Parents who themselves have special needs seem to have a firmer grasp on the concept, because the possibility is so very present to them. For people who have never really dealt with special needs and disability, the whole idea is foreign. These are people who have no idea what an "IEP" is, have never heard of taking a kid to a neurologist, a gastrologist, an endocrinologist, or may even not know what a perinatologist is. These things are not part of their world. When I spoke, once upon and a long time- over a year- ago, about the day the word "autism" came into my life, that is really how it felt. I had no idea. And folks, I'm a very educated person. I know why people think of Rainman when the word autism drifts in- its the only exposure people had, if they had that much. Nowthere's a couple other pop culture references, but no more real education out there for the general, run-of-the-mill Nellie or Nathan Neurotypical.
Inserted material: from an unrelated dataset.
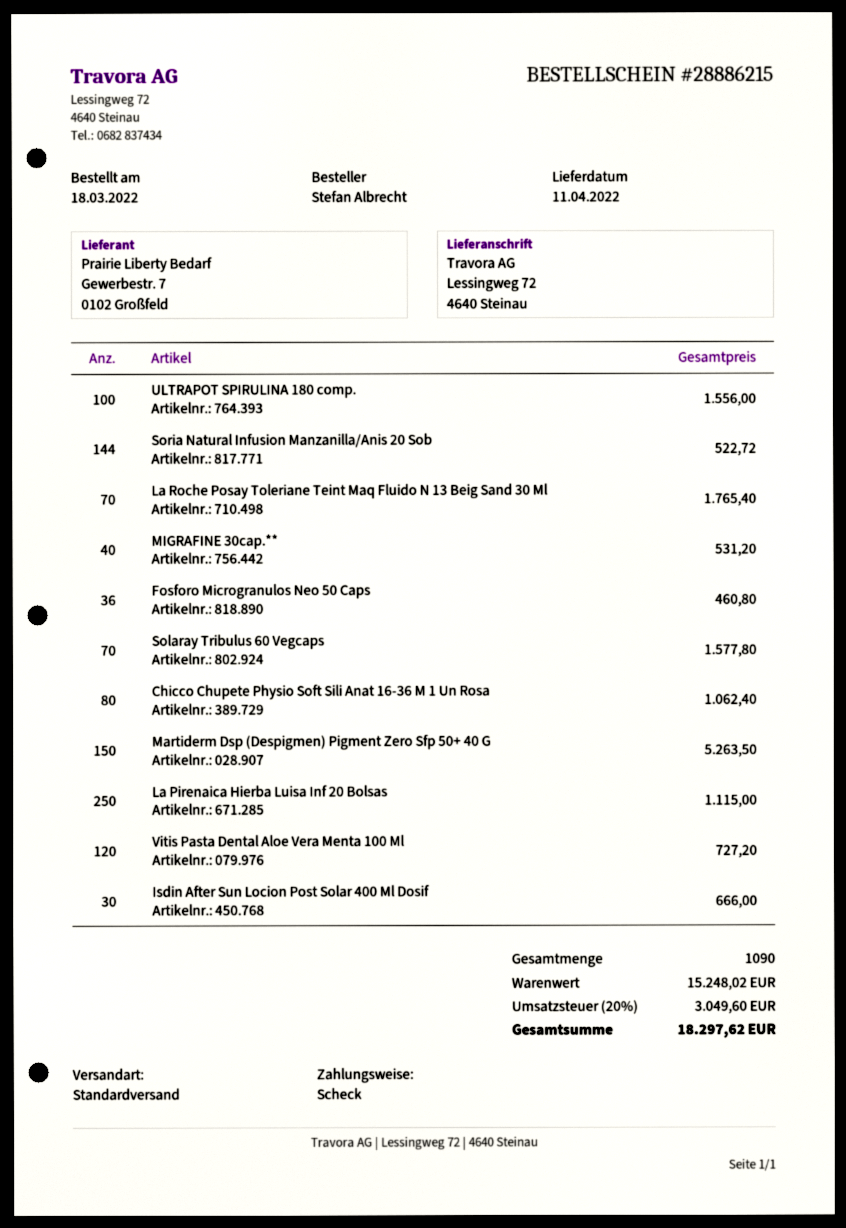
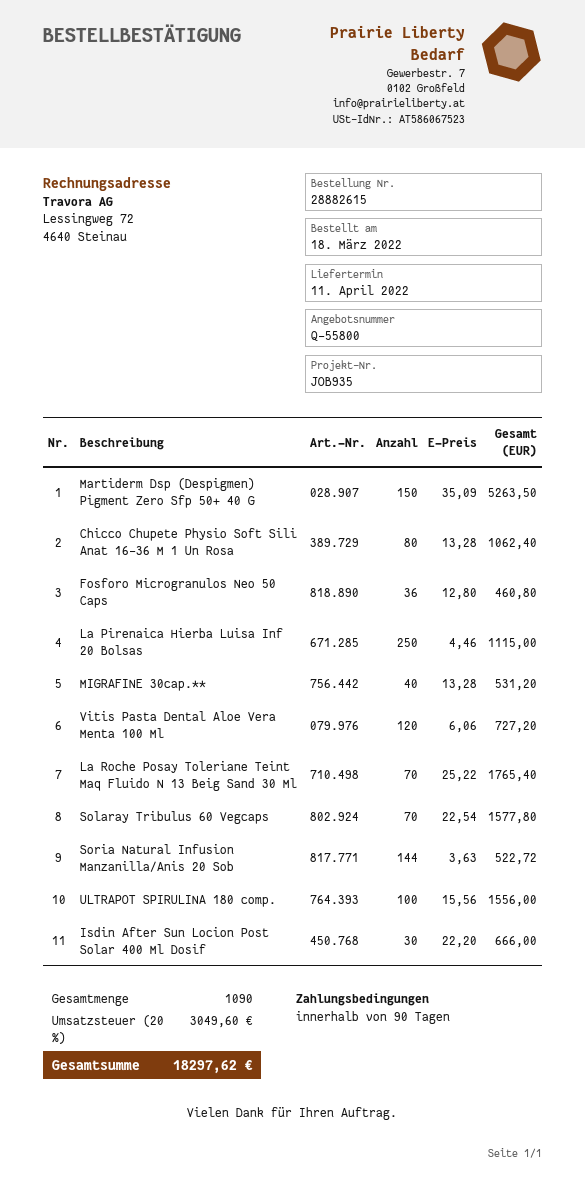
order number: 28886215 -> 28882615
People with "special needs" and disabilities are different. Different is unknown. Different is scary. But why? Take the fear out of the possibility of having a special needs child. Special needs kids are kids, like all other kids, with their own talents and gifts to offer, and their own lives to live. Don't be afraid. All kids come with challenges.


Niksmom said...

Oh you are so right on about the prenatal teaching. In fact, after Nik was born, we still didn't really get any education or support from the NICU social workers. There was no parent support group in EITHER of the hospitals where Nik stayed. We were completely lost and overwhelmed and it took months for us to get our feet back under us at all. That has been the catalyst for me to get involved with the birth to three program in our state and to reach out to parents when I can.

abfh said...

Even "normal" kids have "special needs."

Absolutely. I believe every kid ought to have an IEP. Then identifying a child's most effective learning style would be just a routine part of a school's responsibilities, and you wouldn't have jerk administrators trying to do as little as possible because they're only dealing with a few "special needs" families.
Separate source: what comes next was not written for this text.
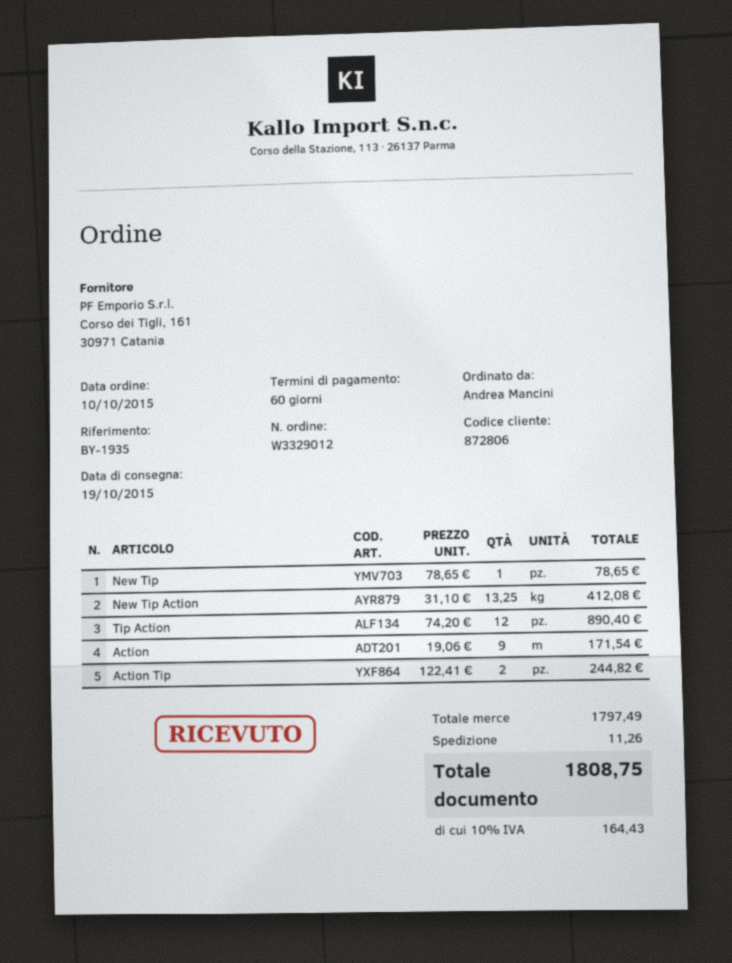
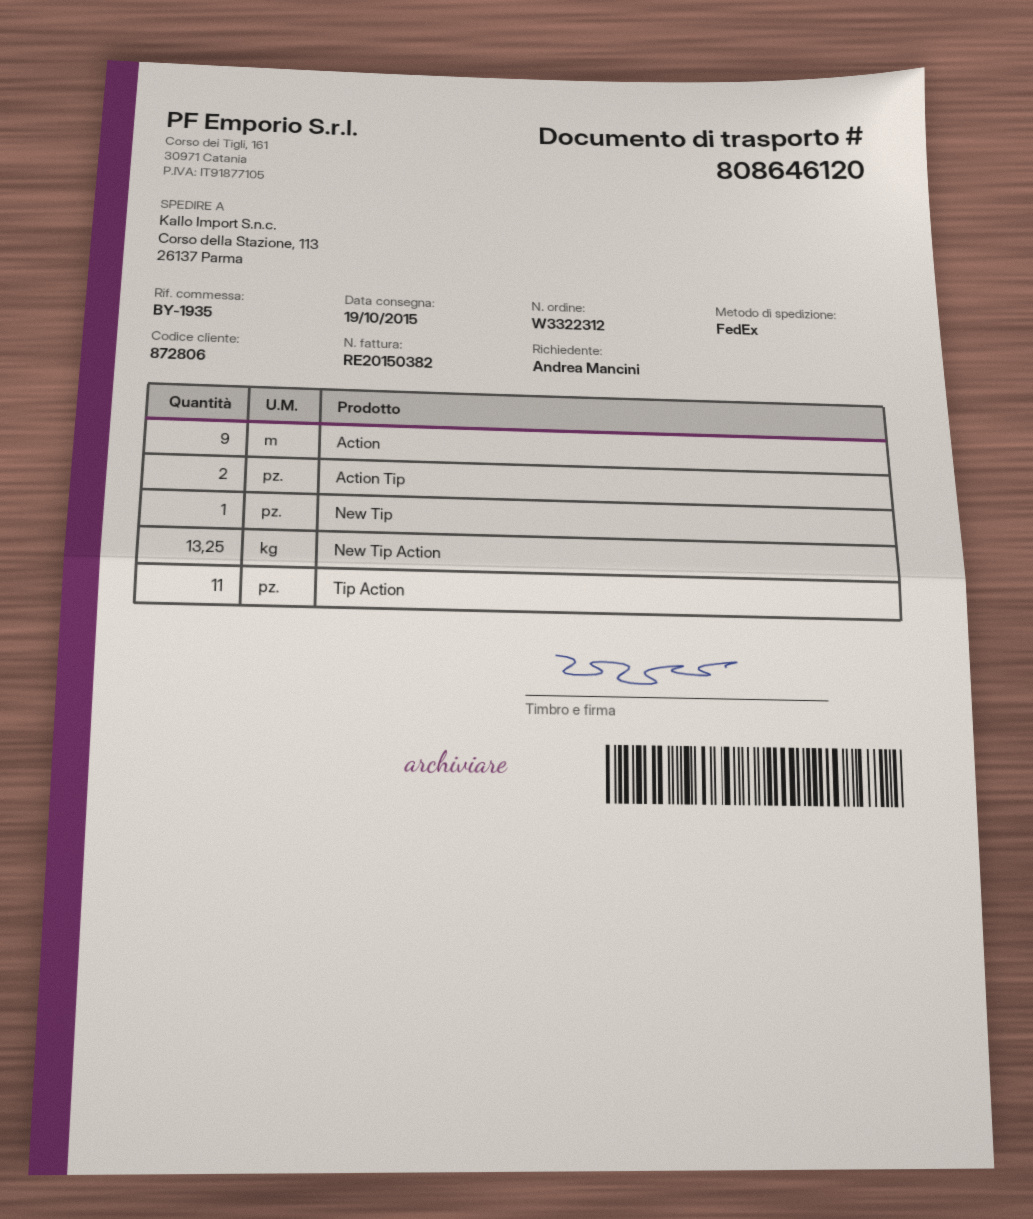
order number: W3329012 -> W3322312
Tip Action: 12 -> 11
Thanks for the link to my essay, and you're right about the woeful lack of information for expectant parents. Some teenagers and young adults with Down Syndrome are now getting involved in advocacy efforts to provide accurate information to expectant parents, so that the parents don't rush to the abortion clinic as soon as they get the prenatal diagnosis. How very sad that these teenagers are growing up in a society where they have to do that.

Joeymom said...

Personally, I see no point to prenatal testing until appropriate, high-quality and accurate information is generally and routinely available to expecting parents. testing ought to be for helping a parent prepare for the child, not destroy it.

Maddy said...

'These are people who have no idea what an "IEP" is, have never heard of taking a kid to a neurologist, a gastrologist, an endocrinologist, or may even not know what a perinatologist is.'

......those people are........Brits!

Everyone in the medical profession is a doctor, no matter what the specialty and as for dentists! I'm not sure that we even have any.
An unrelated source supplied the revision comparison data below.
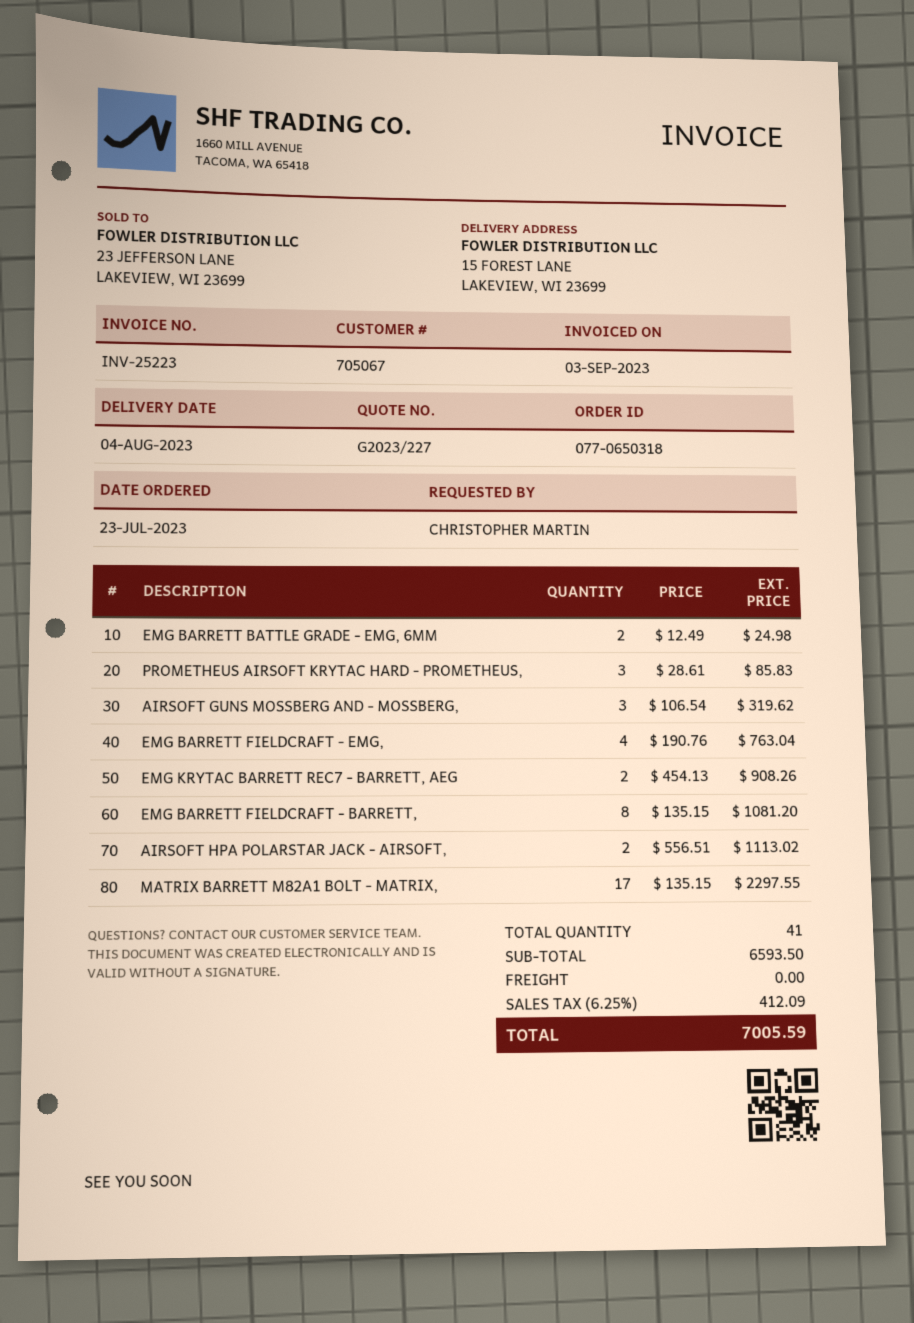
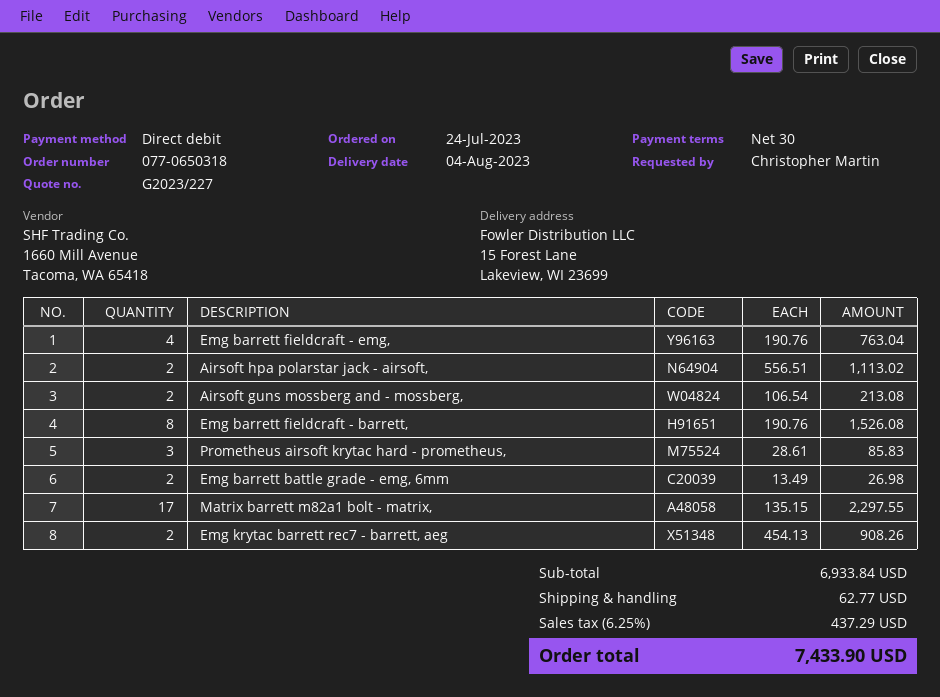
order date: 2023-07-23 -> 2023-07-24
EMG BARRETT BATTLE GRADE - EMG, 6MM: 2 x 12.49 = 24.98 -> 2 x 13.49 = 26.98
AIRSOFT GUNS MOSSBERG AND - MOSSBERG,: 3 x 106.54 = 319.62 -> 2 x 106.54 = 213.08
EMG BARRETT FIELDCRAFT - BARRETT,: 8 x 135.15 = 1081.20 -> 8 x 190.76 = 1526.08
subtotal: 6593.50 -> 6933.84
shipping: 0.00 -> 62.77
tax: 6.25% = 412.09 -> 6.25% = 437.29
total: 7005.59 -> 7433.90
The Jedi Family of Blogs said...

Right on!!

The fact that any mention of having a child with special needs is seen as "frightening" prospective parents shows the lack of value our society has for people with special needs. Sigh. We had no prenatal testing at all for Brendan. I had worked with developmentally disabled kids for many years & didn't find it a particularly scary outcome- especially in the light of the fact that it took me 7 years to get pregnant... my husband & I were very happy to get what we got, kid-wise. Also, we really didn't want to travel the slippery slope of one test coming out ambiguously & leading to the recommendation of another even more dangerous one. As it is, what we wanted out of the whole experience was to become parents- & that's just what happened! :) We're very happy to be Brendan's parents, special needs & all.